Truth be told, the net effect of all this isn’t conceptually much different to the enterprise semantic layers I’ve built for Oracle Business Intelligence and other similar systems over the years, and LookML is in many ways really just today’s implementation of what nQuire did back in the late 90’s with Logical SQL and their logical and physical abstraction layers over physical data sources; but again, crucially, Looker’s LookML metadata layer was designed primarily for use through scripting and modern software development practices…

and aligns perfectly with the development lifecycle and tooling used by the types of millenial developers who wouldn’t be seen dead working with the sort of development lifecycle I used to present about a few years ago for an earlier generation of BI tools.

What this gives me once all the development work is complete and data is ready to be analyzed in looks and dashboards is something that looks like the screenshot below; note the semantic model on the left-hand side with subject areas corresponding to the BigQuery views but with further grouping, friendly labelling and organizing into measures and dimension hierarchies and attributes.

As Looker’s SQL queries the underlying BigQuery data store directly rather than an aggregated subset of that data, I can query right down to the lowest detailed-level events in the BigQuery dataset with new events streaming in all the time. Using Looker’s set of tabular, chart and mapping visualization options I can map out where I’ve been over period of time, what I did and correlate that with other data in the dataset, each view within the Looker explore joined together by date so it becomes one big dataset for analysis, as I tweeted about one evening last week when it all came together.
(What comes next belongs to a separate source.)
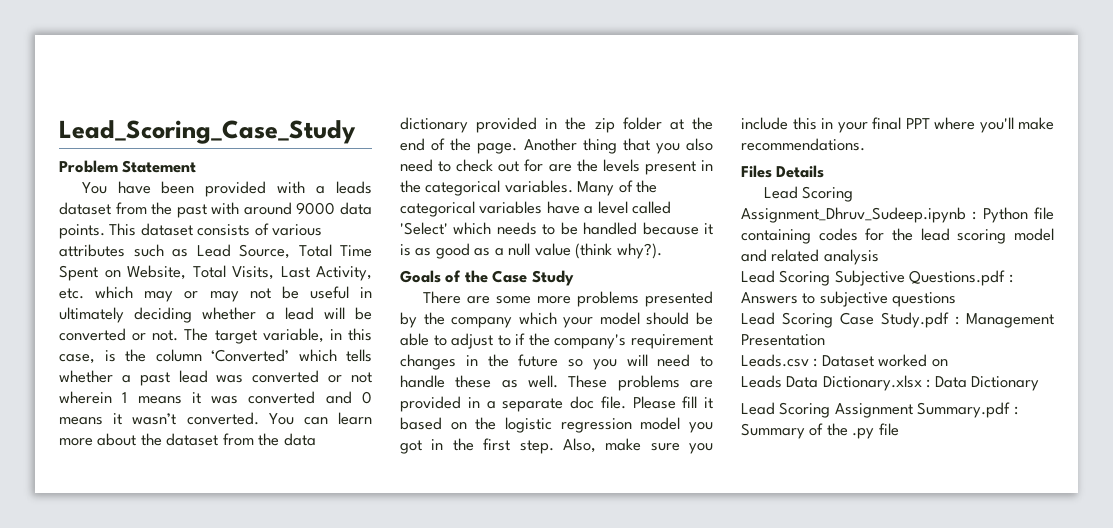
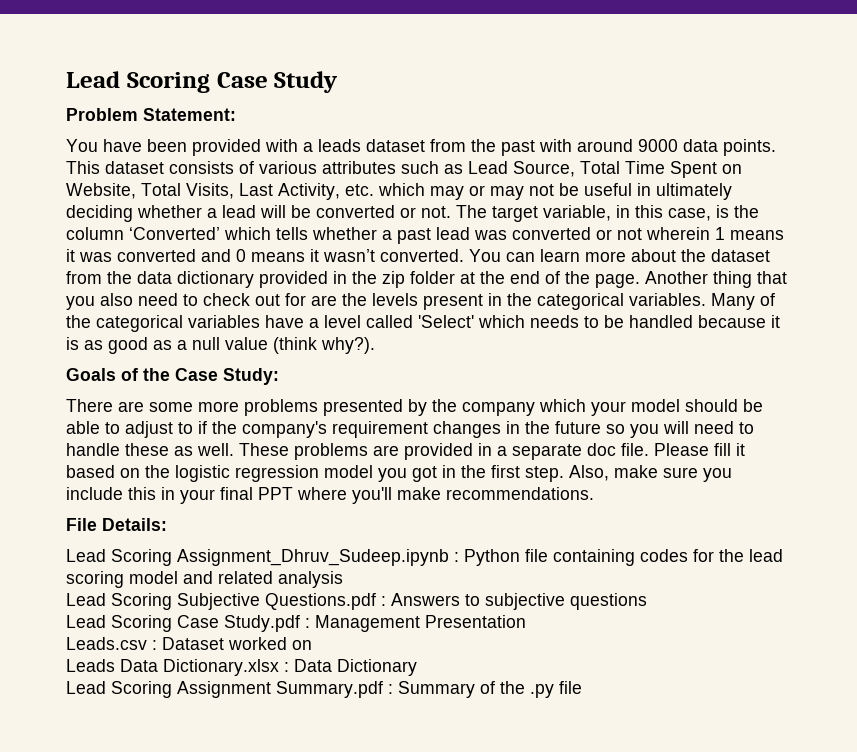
[59,120,356,144] Lead_Scoring_Case_Study -> [66,71,339,93] Lead Scoring Case Study
[122,160,197,173] Statement -> [143,108,236,121] Statement:
[531,270,574,286] Study -> [223,368,279,385] Study:
[741,165,825,178] Files Details -> [66,518,167,531] File Details:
Now it’s all running there’s more I’d like to do with the various Google Cloud Platform APIs including using their new Cloud Vision API to classify and make searchable all the family photos I’ve collected over the years, and there’s lots of Looker features and capabilities I’ve not yet explored in detail including Looker Actions, a concept very familiar from my days working with Oracle BI and its Action Framework. For now thought I thought it would be interesting to share my thoughts on this new platform and the development process from the perspective of a long-term traditional BI+DW developer and architect, feel free to add comments or ask questions if you’re thinking of starting out with BigQuery, Looker or Fluentd in the future.